Издевательство над неведомым Максимом иногда подменялось куплетами чуть пристойней. В этих случаях ревел уже весь зал:
Моя жинка умерла И в гробе лежала. Я полез к ней переспать, Она убежала.«Сказание о Максиме» устраивалось преимущественно в кинотеатрах Молдаванки, Пересыпи и Бугаевки — рабочих окраин Одессы. И прекратились оно, сколько помню, когда в Россию вернулся Горький. Случайно или намеренно, но умершего фольклорного героя прочно привязали к писателю — это была уже политика, а политики начинали побаиваться.

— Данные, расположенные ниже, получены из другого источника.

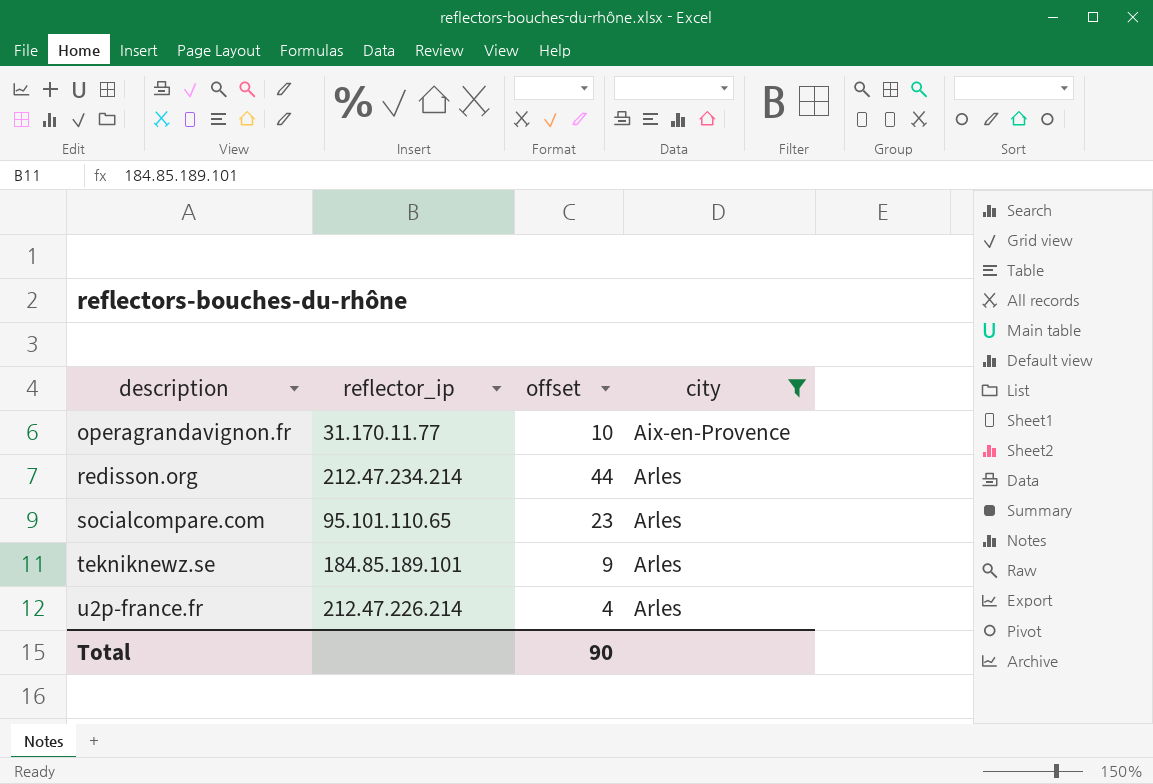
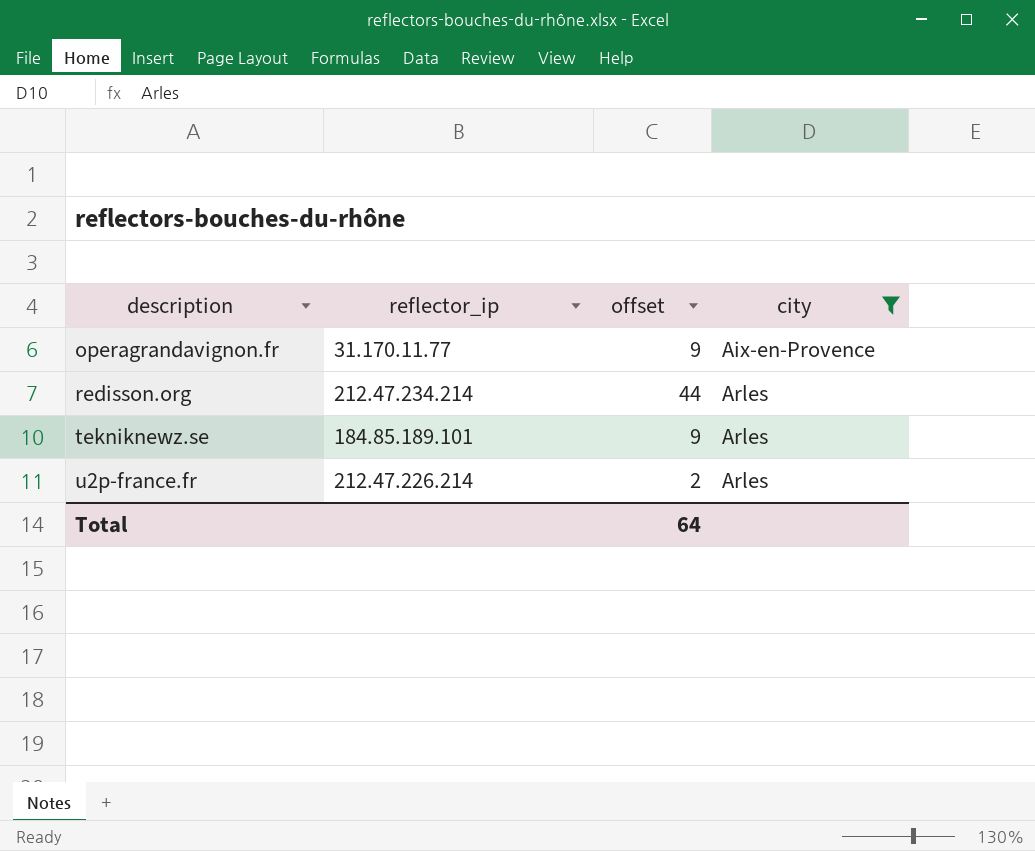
row socialcompare.com: 95.101.110.65 | 23 | Arles -> none
operagrandavignon.fr | offset: 10 -> 9
u2p-france.fr | offset: 4 -> 2
Total | offset: 90 -> 64

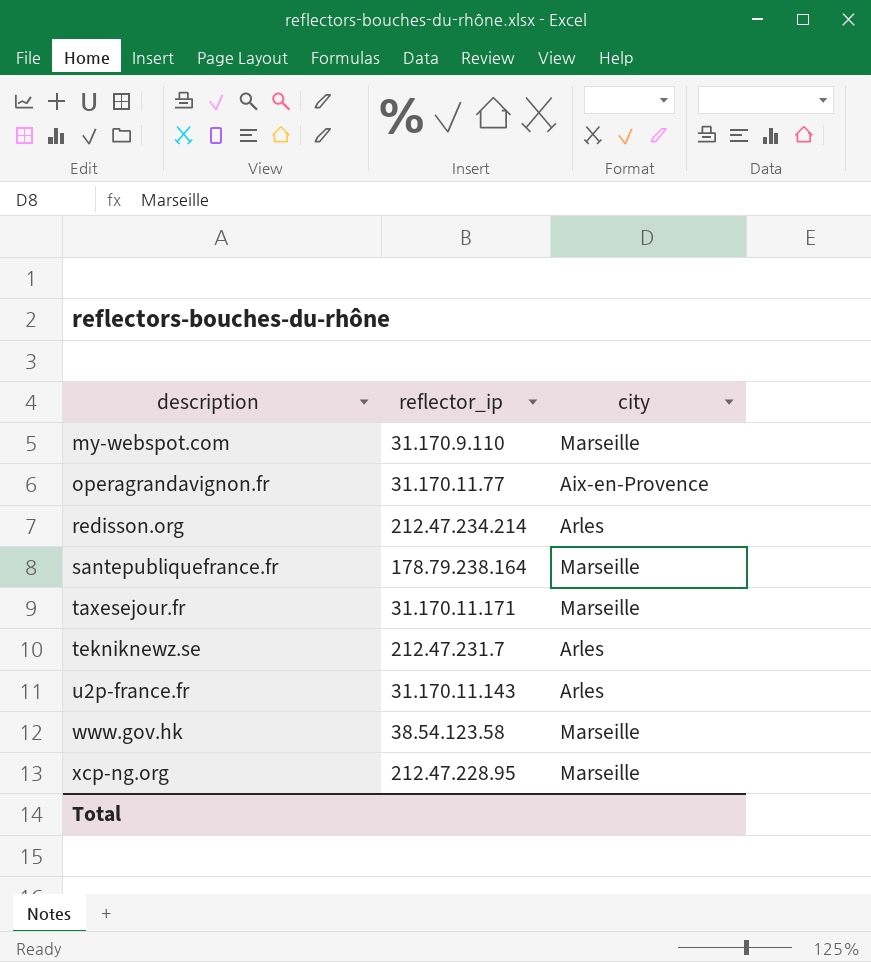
filter: city != Marseille -> none
column offset | position: 3 -> none
tekniknewz.se | reflector_ip: 184.85.189.101 -> 212.47.231.7
u2p-france.fr | reflector_ip: 212.47.226.214 -> 31.170.11.143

Однажды в том же «Слоне» запели «Максима» — и чей-то грозный голос прокричал в темноте: «Кто материт Максима Горького?» «Максимиада» мгновенно оборвалась.
Впрочем, на других формах хулиганства приезд Горького не сказался — куда действенней была политика правительства, отечески опекавшего свои трудовые лагеря.
Удивительно, но жизнерадостные эти бесчинства, как правило, воспринимались доброжелательно, даже поощрялись — конечно, если они не переходили в прямые преступления. Одесса всегда была веселым городом. Хулиганов здесь считали шутниками, которые слегка перестарались с дурачествами. Без забавных выдумок городская жизнь была немыслима.
В те годы по центральным улицам слонялся рослый беспризорник примерно моих лет по прозвищу Юдка Перекопец. На перекрестках он картинно застывал и зычно ревел гимн новым технологиям:
Ну, настали времена, Что ни день, то чудо! Гоним водку из говна — Четвертину с пуда. Скоро Русь изобретет К зависти Европы, Чтобы водка потекла Прямо в рот из жопы. Скоро хитрый мужичок По-буржуйски заживет, Все сортиры перестроит В винокуренный завод!